By the late Poor Law all superintendence by the priest and the officers of the Church of the revenue belonging to the poor has been abstracted. I have no hesitation in declaring that this abstraction is a direct breach of the covenant existing between them and the State, and it is a violation of their apostolic right, which the time during which the robbery has existed (for such is the proper name of the transaction), has already proved to be equally injurious to all parties; and the end is now sufficiently known to call for a remedy, and none other can be found than the restoring to the parish priests those paro. chial thrones of charity from which that administration, whose object it was to separate the Church and State, have deposed them.
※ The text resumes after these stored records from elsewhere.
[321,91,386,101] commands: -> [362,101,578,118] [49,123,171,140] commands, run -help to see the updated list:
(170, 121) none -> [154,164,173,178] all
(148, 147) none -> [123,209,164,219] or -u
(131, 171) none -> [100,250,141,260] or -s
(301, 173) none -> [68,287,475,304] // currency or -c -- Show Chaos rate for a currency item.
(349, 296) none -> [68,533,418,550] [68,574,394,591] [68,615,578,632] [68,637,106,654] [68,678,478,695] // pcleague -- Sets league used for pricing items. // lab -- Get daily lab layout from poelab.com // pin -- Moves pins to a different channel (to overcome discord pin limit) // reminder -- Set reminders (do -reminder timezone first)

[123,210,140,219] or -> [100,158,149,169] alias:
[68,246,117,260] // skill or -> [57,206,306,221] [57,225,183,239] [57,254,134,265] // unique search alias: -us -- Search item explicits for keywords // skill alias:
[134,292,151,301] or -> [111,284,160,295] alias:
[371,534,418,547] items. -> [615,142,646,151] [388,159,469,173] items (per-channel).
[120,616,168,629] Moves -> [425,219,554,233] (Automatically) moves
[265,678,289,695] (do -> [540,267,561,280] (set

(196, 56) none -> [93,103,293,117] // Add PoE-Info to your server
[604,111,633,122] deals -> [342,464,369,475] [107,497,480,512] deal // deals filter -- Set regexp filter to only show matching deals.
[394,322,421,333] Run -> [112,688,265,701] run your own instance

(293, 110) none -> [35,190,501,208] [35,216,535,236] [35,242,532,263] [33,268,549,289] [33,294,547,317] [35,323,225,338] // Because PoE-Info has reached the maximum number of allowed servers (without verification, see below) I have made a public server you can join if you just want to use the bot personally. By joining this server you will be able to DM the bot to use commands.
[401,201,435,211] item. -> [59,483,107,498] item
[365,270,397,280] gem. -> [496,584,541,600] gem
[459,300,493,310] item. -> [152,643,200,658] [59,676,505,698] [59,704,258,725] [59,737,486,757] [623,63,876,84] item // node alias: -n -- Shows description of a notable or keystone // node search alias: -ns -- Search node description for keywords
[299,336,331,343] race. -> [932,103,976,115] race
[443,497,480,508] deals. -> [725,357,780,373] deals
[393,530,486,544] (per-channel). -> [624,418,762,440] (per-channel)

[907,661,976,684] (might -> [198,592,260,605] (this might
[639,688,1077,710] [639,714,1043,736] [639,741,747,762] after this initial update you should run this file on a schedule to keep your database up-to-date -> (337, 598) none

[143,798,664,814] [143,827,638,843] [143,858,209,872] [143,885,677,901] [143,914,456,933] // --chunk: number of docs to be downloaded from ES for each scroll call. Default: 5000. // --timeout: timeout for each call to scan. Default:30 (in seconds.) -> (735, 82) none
I am now writing on the subject of Education, and the office of the parish priest is intimately connected with teaching and seeing the poor properly fed, and both duties are united; and the sympathy between the two is most beautifully pointed out by Hooker, as he traces the order of benefits conveyed to our first father in Paradise: "He had a law given that he was commanded to keep, and faculties that he should cultivate; but he was at the same time placed in a garden of plenty, that want should not tempt him to destroy." In treating of the Poor Law the Times paper has very aptly quoted Hooker on this point. Rapid transitions from fulness to famine are prejudicial equally to the regular growth either of the mind or the body. The interests, both of the intellect as well as of morality, are always confounded by

extremes.

If the clergy are to preserve their ancient right of teaching, their no less ancient privilege of presiding at the vestry as ministers of God, must be restored to them. The late administration, both individually and collectively, had, I believe, in State matters, either no conscience, or the most convertible one ever conversant with the affairs of men. Those who now hold power are not the kind of men to justify their predecessors in this treatment of the clergy, though, with their wonted courtly politeness, they may abstain from blaming them; but probably they have long discovered what most men and the poor themselves feel, that something is wanting in the New Poor Law bill in order to make it effectual in protecting the poor. There is no power, or any persons in the State, who can execute this protectorship but the priesthood, to whom it originally and legally belongs, both by human and divine right. An attentive consideration of the circumstances of the parochial poor, for more than a generation, has convinced me that the concerns of paupers are not so short and simple as is generally supposed. The poet may write of "the short and simple annals of the poor," but their wages of labour, and the regulation of them, most surely cannot come within that definition, and they certainly are surrounded by the same necessities as the nature of law itself: they must be regulated by general and fixed principles, and they also require the

temperament of equity, as cases are always occurring which the law, by reason of its generality, cannot comprehend. It is impossible, without extreme cruelty and injustice, to administer to the various cases of the poor without a discretionary power entrusted to their guardians. These separate orders of the State are necessary to complete this guardianship-the parochial clergy, the country gentleman, and the farmer. The farmer and the labourer alone, without the intervention of the other two classes, will never conduct the business of life amicably. The abuses of the old Poor Law arose from this separation, and the defects of the New are considerably increased by the same imperfect superintendence. It had long been the custom for the great ratepayers to absent themselves from the vestry, so that in the country as well as the town, the rich, the well-educated, and the intelligent left the management of the poor to the overscers. These officers were changed every year, and consequently quitted their office before they understood it; and the parish priest, finding, perhaps, that the parties who attended the vestry were impracticable men, ceased to take that active share in the administration of the rate which certainly belongs to their office, and which the law, when it made them the presidents of vestries, intended should come under their inspection.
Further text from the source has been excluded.